There are some subtle difference.

- LAZY appears unnecessary for the per-task memory policy via
  set_mempolicy().  While migrating among multiple bound nodes appears
  reasonable as a per-task memory policy.

- LAZY also means move the pages not on the bound nodes to the bound
  nodes if the memory is available.  Some users may want to do that only
  if should_numa_migrate_memory() returns true.

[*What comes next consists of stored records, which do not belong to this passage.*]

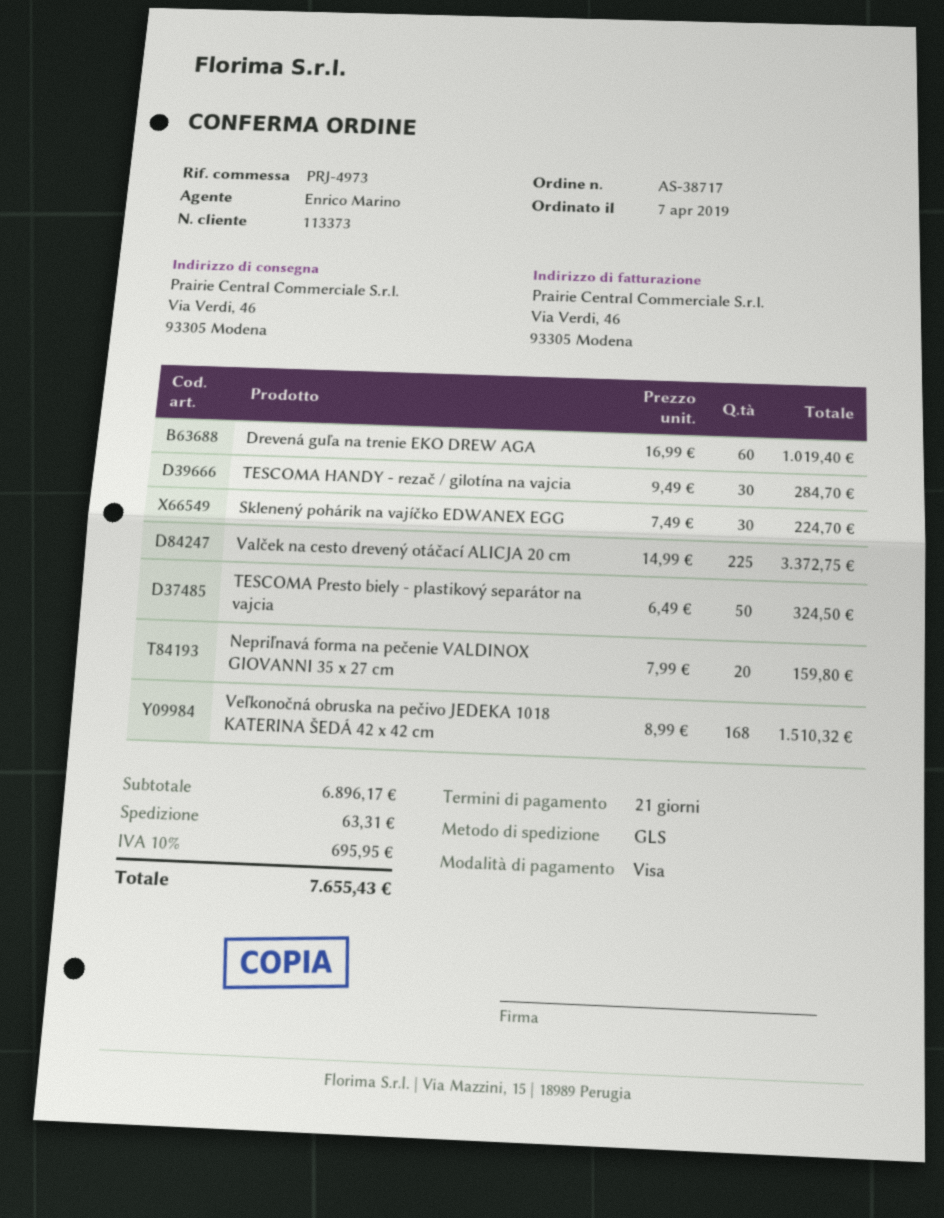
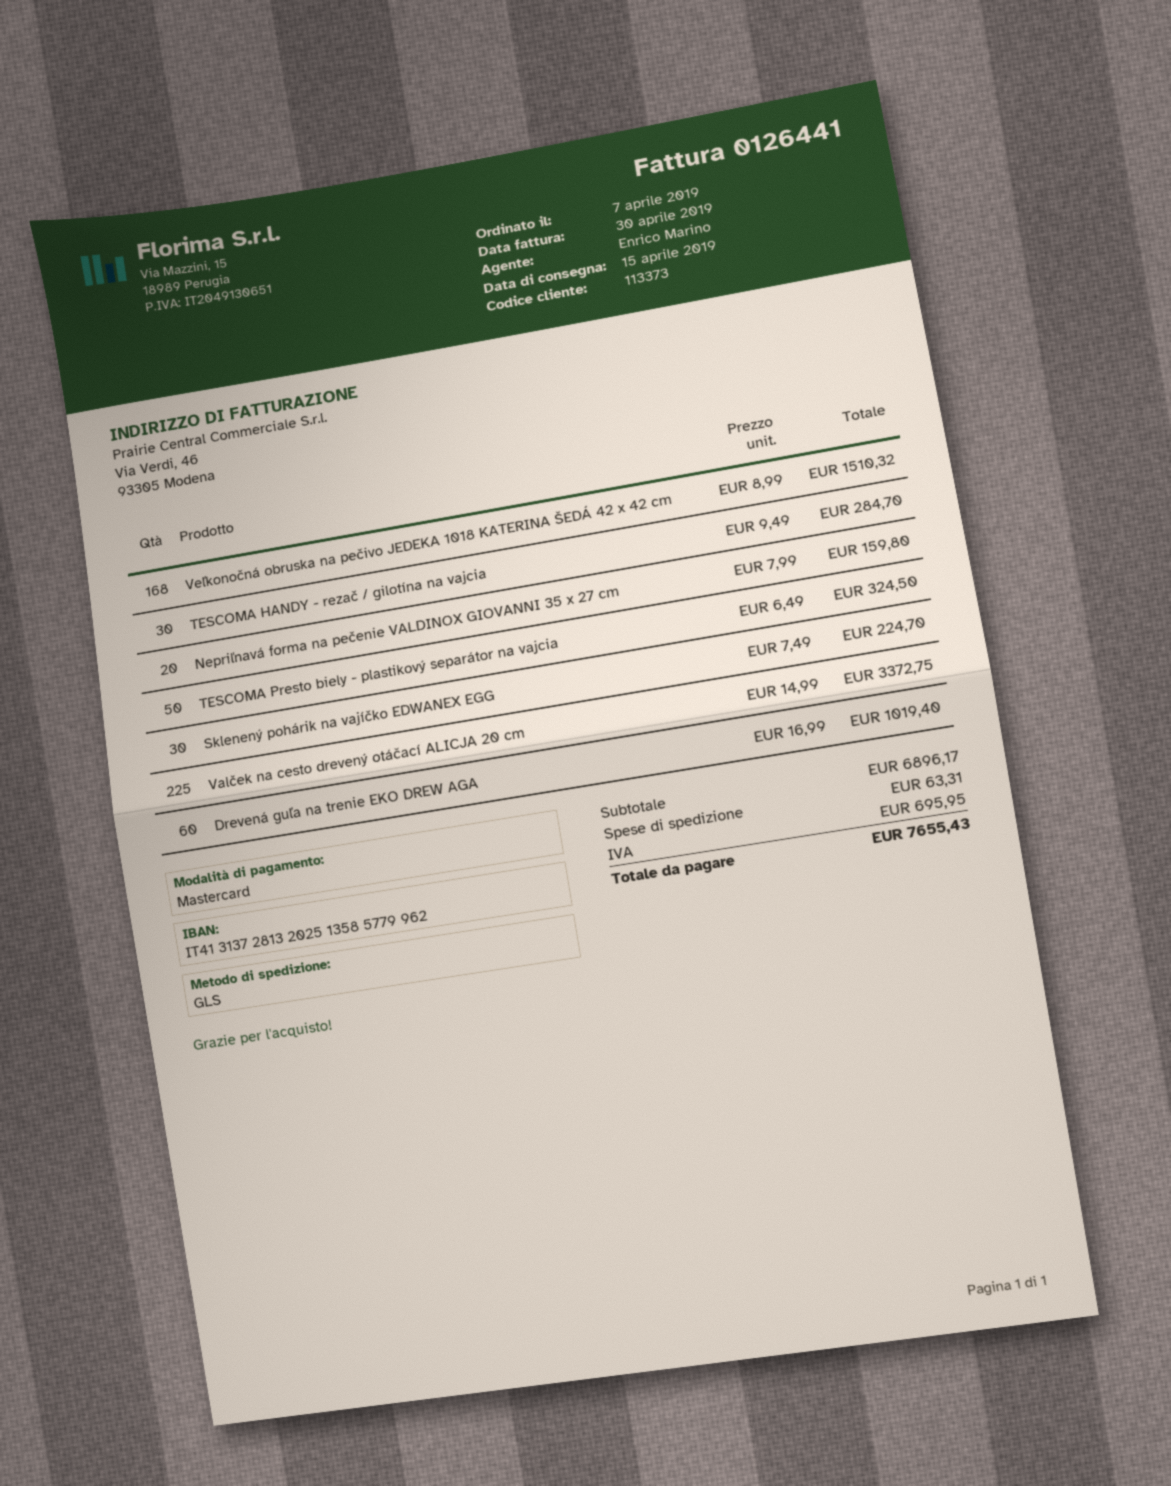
payment method: Visa -> Mastercard

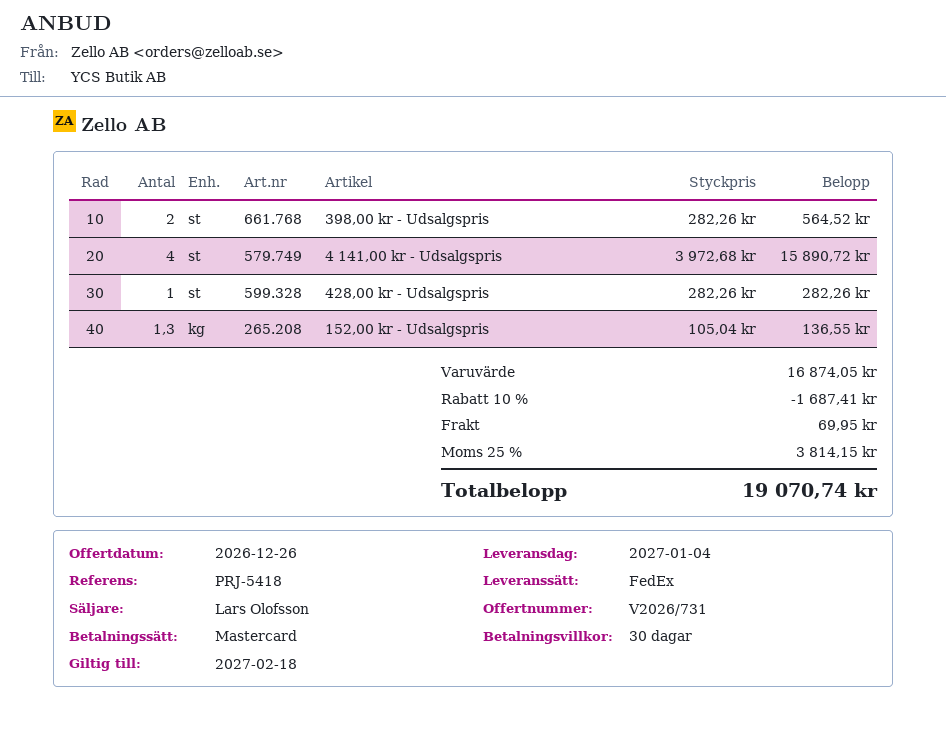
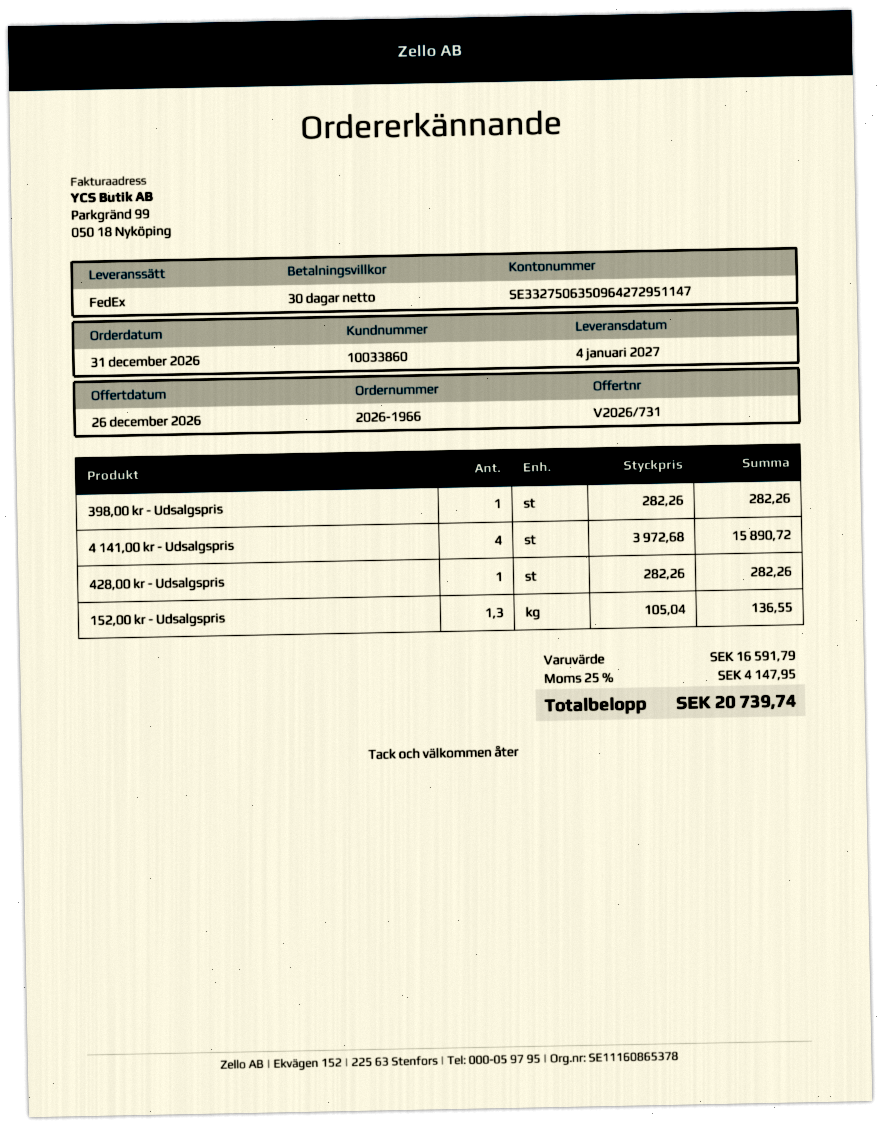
398,00 kr - Udsalgspris: 2 x 282.26 = 564.52 -> 1 x 282.26 = 282.26
subtotal: 16874.05 -> 16591.79
discount: 10% = 1687.41 -> none
shipping: 69.95 -> none
tax: 25% = 3814.15 -> 25% = 4147.95
total: 19070.74 -> 20739.74

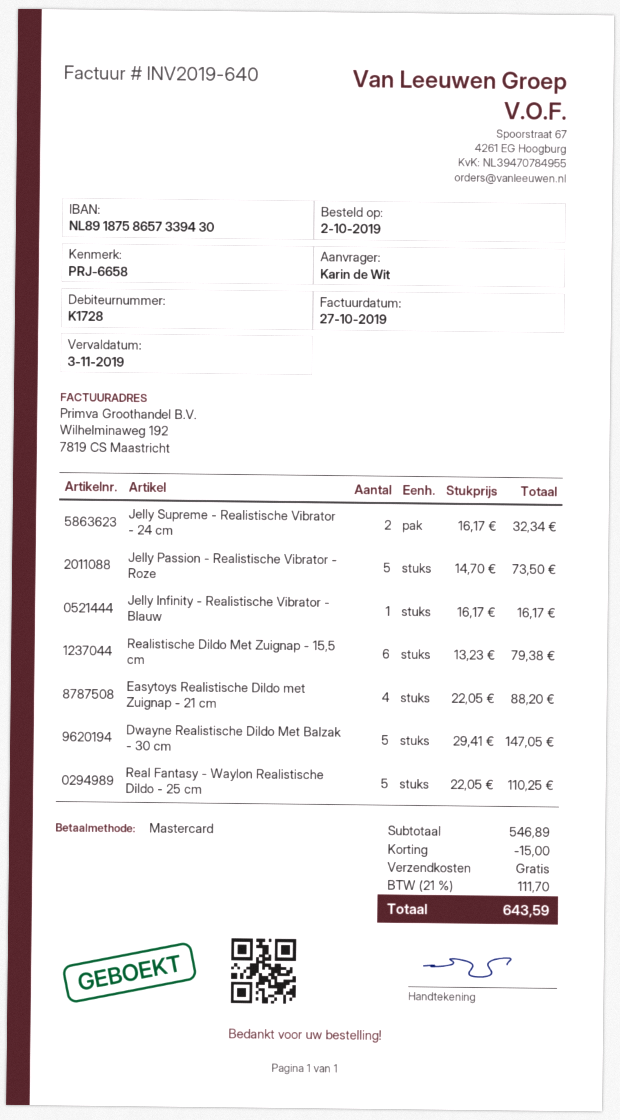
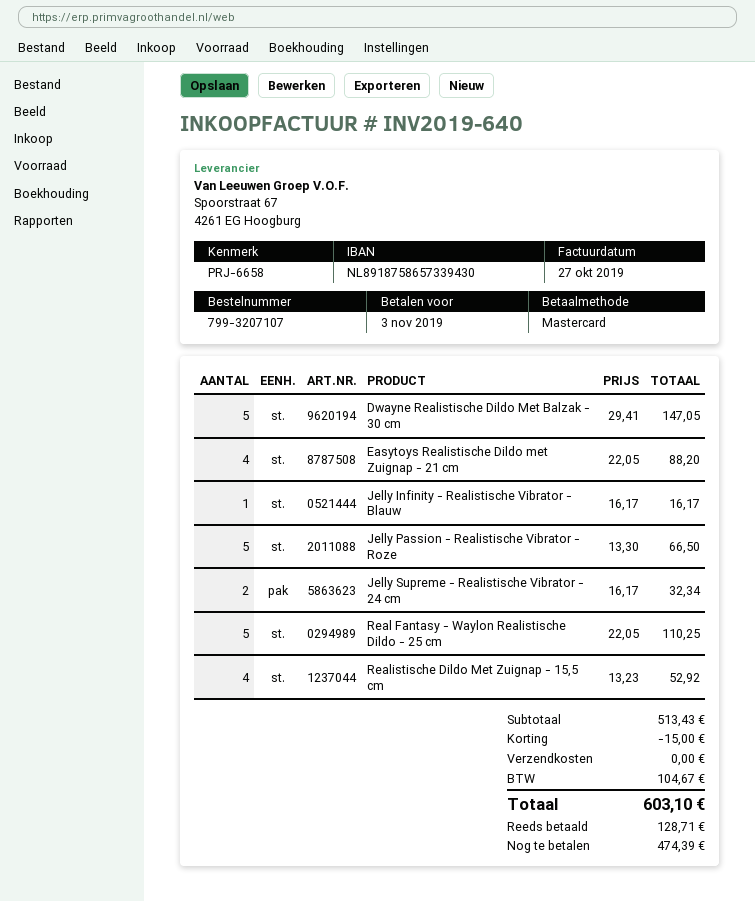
Jelly Passion - Realistische Vibrator - Roze: 5 x 14.70 = 73.50 -> 5 x 13.30 = 66.50
Realistische Dildo Met Zuignap - 15,5 cm: 6 x 13.23 = 79.38 -> 4 x 13.23 = 52.92
subtotal: 546.89 -> 513.43
tax: 111.70 -> 104.67
total: 643.59 -> 603.10

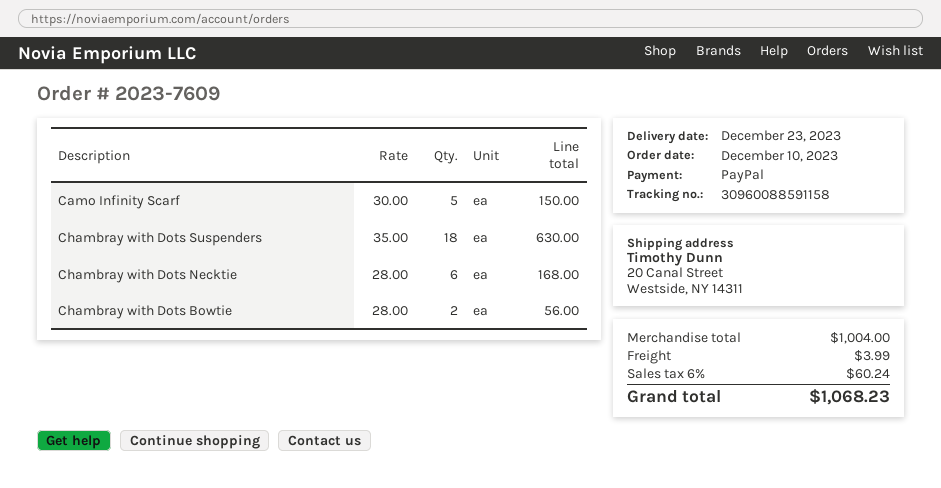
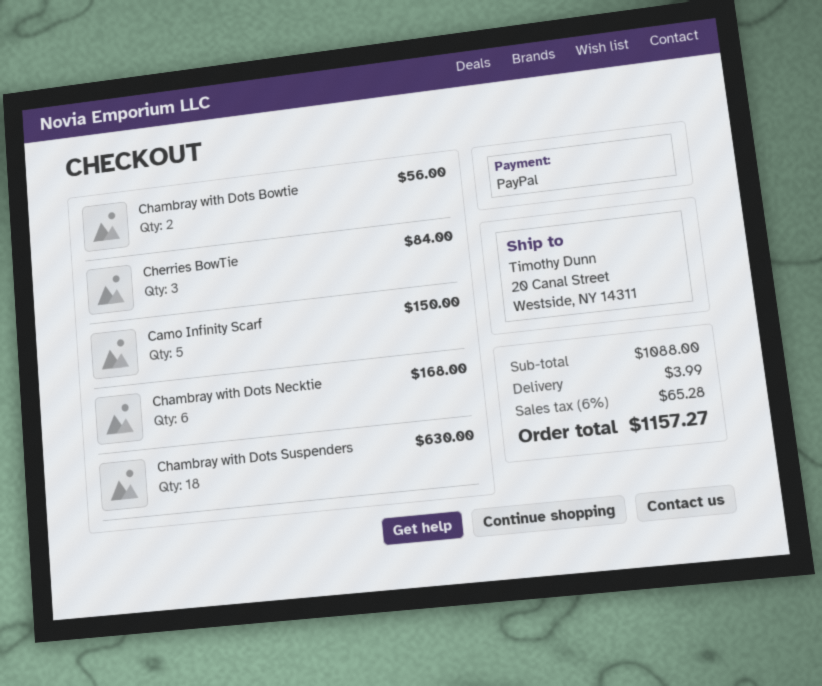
Cherries BowTie: none -> 3 for 84.00
subtotal: 1004.00 -> 1088.00
tax: 6% = 60.24 -> 6% = 65.28
total: 1068.23 -> 1157.27

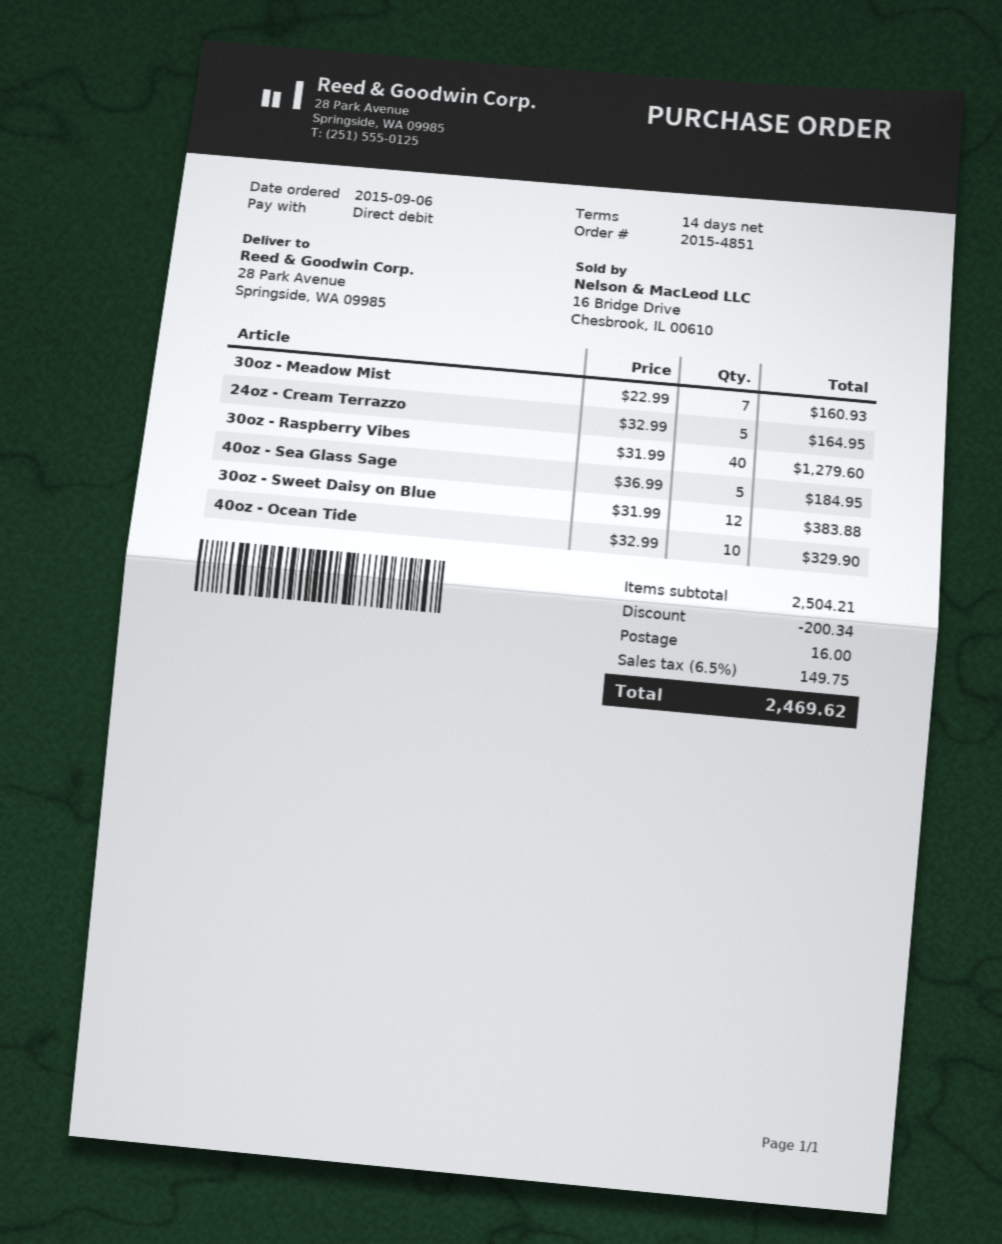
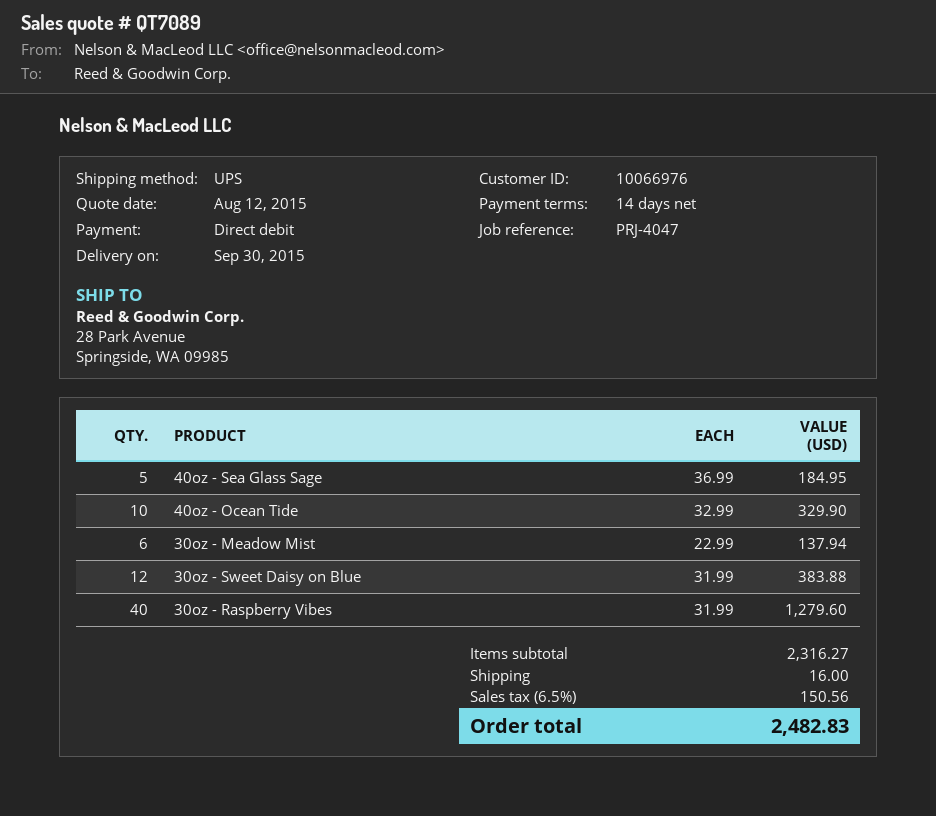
30oz - Meadow Mist: 7 x 22.99 = 160.93 -> 6 x 22.99 = 137.94
24oz - Cream Terrazzo: 5 x 32.99 = 164.95 -> none
subtotal: 2504.21 -> 2316.27
discount: 200.34 -> none
tax: 6.5% = 149.75 -> 6.5% = 150.56
total: 2469.62 -> 2482.83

>> @@ -2494,20 +2503,30 @@ int mpol_misplaced(struct page *page, struct vm_area_struct *vma, unsigned long
>>  		break;
>>  
>>  	case MPOL_BIND:
>>  		/*
>> +		 * Allows binding to multiple nodes.  If both current and
>> +		 * accessing nodes are in policy nodemask, migrate to
>> +		 * accessing node to optimize page placement. Otherwise,
>> +		 * use current page if in policy nodemask or MPOL_F_MOF not
>> +		 * set, else select nearest allowed node, if any.  If no
>> +		 * allowed nodes, use current [!misplaced].
>>  		 */
>> +		if (node_isset(curnid, pol->v.nodes)) {
>> +			if (node_isset(thisnid, pol->v.nodes)) {
>> +				moron = true;
>> +				polnid = thisnid;
>> +			} else {
>> +				goto out;
>> +			}
>> +		} else if (!(pol->flags & MPOL_F_MOF)) {
>>  			goto out;
>> +		} else {
>> +			z = first_zones_zonelist(
>>  				node_zonelist(numa_node_id(), GFP_HIGHUSER),
>>  				gfp_zone(GFP_HIGHUSER),
>>  				&pol->v.nodes);
>> +			polnid = zone_to_nid(z->zone);
>> +		}
>>  		break;
>>  
>>  	default:
>
> Did that want to be this instead? I don't think I follow the other
> changes.
>
> diff --git a/mm/mempolicy.c b/mm/mempolicy.c
> index eddbe4e56c73..2a64913f9ac6 100644
> --- a/mm/mempolicy.c
> +++ b/mm/mempolicy.c
> @@ -2501,8 +2501,11 @@ int mpol_misplaced(struct page *page, struct vm_area_struct *vma, unsigned long
>  		 * else select nearest allowed node, if any.
>  		 * If no allowed nodes, use current [!misplaced].
>  		 */
> -		if (node_isset(curnid, pol->v.nodes))
> +		if (node_isset(curnid, pol->v.nodes)) {
> +			if (node_isset(thisnod, pol->v.nodes))
> +				goto moron;
>  			goto out;
> +		}
>  		z = first_zones_zonelist(
>  				node_zonelist(numa_node_id(), GFP_HIGHUSER),
>  				gfp_zone(GFP_HIGHUSER),
> @@ -2516,6 +2519,7 @@ int mpol_misplaced(struct page *page, struct vm_area_struct *vma, unsigned long
>  
>  	/* Migrate the page towards the node whose CPU is referencing it */
>  	if (pol->flags & MPOL_F_MORON) {
> +moron:
>  		polnid = thisnid;
>  
>  		if (!should_numa_migrate_memory(current, page, curnid, thiscpu))

Yes.  This looks better if we can just use F_MOF.

Best Regards,
Huang, Ying